When I saw Peter Konwitschny’s Tristan & Isolde at the Bavarian State Opera in Munich, together with his Parsifal, it proved the epiphany that I needed to properly develop a love, admiration, and understanding for and of Wagner’s Musikdrama. The cast then included the incomparable Waltraud Meier and Kurt Moll and the still-great-but-waning Marjana Lipovšek and Bernd Weikl. (The Tristan of Jon Frederic West was more a peripheral figure.)

I have been searching for years to find a production that has quite the effect on me as the Munich Tristan and a few productions have gotten close: Konwitschny’s Dutchman—when well executed, David Fielding’s Ägyptische Helena, David Alden’s La Calisto, to name three that managed in the last few years.
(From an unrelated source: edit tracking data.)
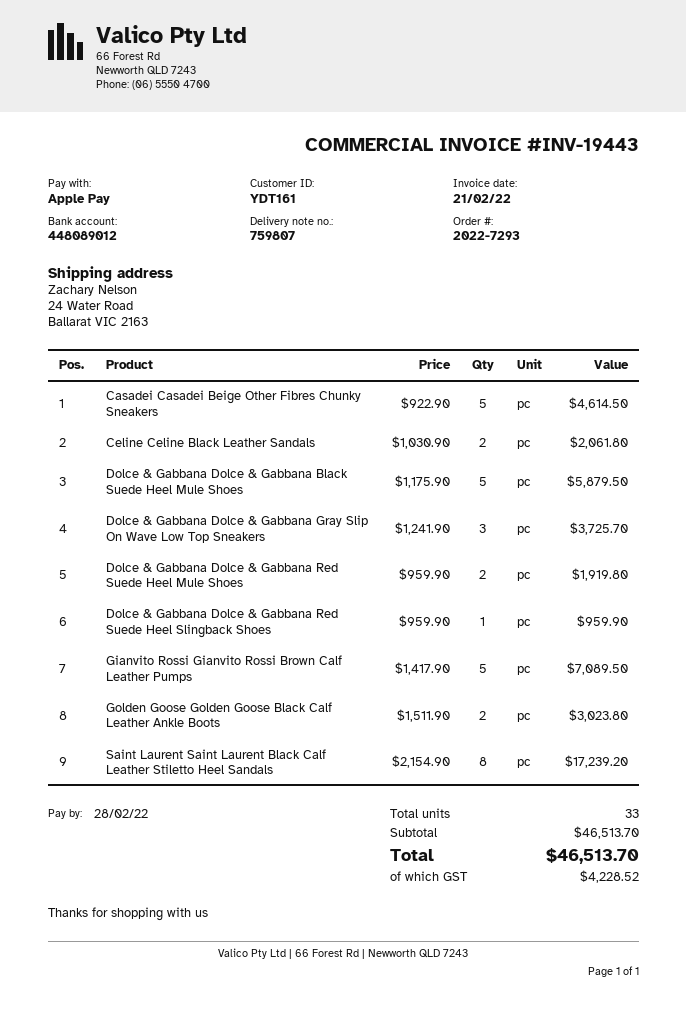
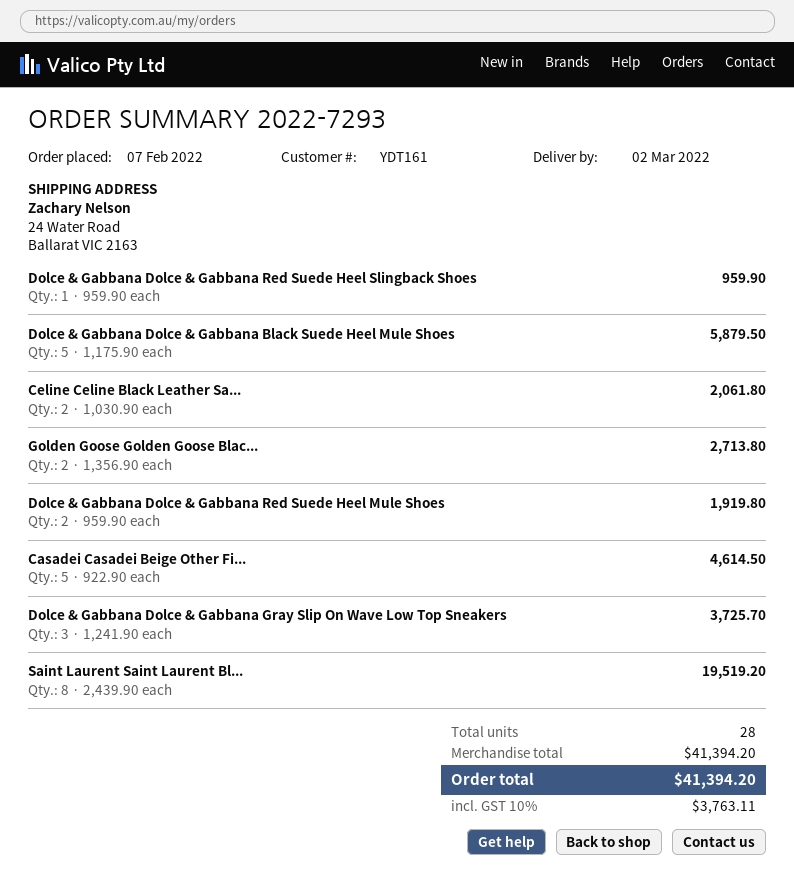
Gianvito Rossi Gianvito Rossi Brown Calf Leather Pumps: 5 x 1417.90 = 7089.50 -> none
Golden Goose Golden Goose Black Calf Leather Ankle Boots: 2 x 1511.90 = 3023.80 -> 2 x 1356.90 = 2713.80
Saint Laurent Saint Laurent Black Calf Leather Stiletto Heel Sandals: 8 x 2154.90 = 17239.20 -> 8 x 2439.90 = 19519.20
total quantity: 33 -> 28
subtotal: 46513.70 -> 41394.20
tax: 4228.52 -> 3763.11
total: 46513.70 -> 41394.20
Fortunately there is a DVD of the Munich Tristan with the above mentioned cast – conducted amiably by Zubin Mehta. But the chance to reexamine live what had left such an indelible impression on me then is better than any ‘canned’ experience might be able to provide – and I had that chance when a short run of four performances of that Tristan was given at the Staatsoper.

It is not only to Wagner’s popularity in this town that all four productions were sold out to the last seat, with throngs of ticket-seekers lingering around the opera house, but it also demonstrates the widely appreciated excellence and intelligence of Konwitschny’s Wagner productions. Additionally attractive was the allure of Waltraud Meier revisiting her supreme mezzo-Isolde – sharing the role with Linda Watson.

Catching the last of these four performances, I was scheduled to hear Watson – a prospect that promised a true soprano as Isolde, but also a singer who impresses me often and moves me rarely. As it turned out, Watson was who [most] people heard, anyway – as she jumped in for Mme. Meier (who only managed one act before pulling out) mid-performance the first night and for the entire on [the latter's] second night.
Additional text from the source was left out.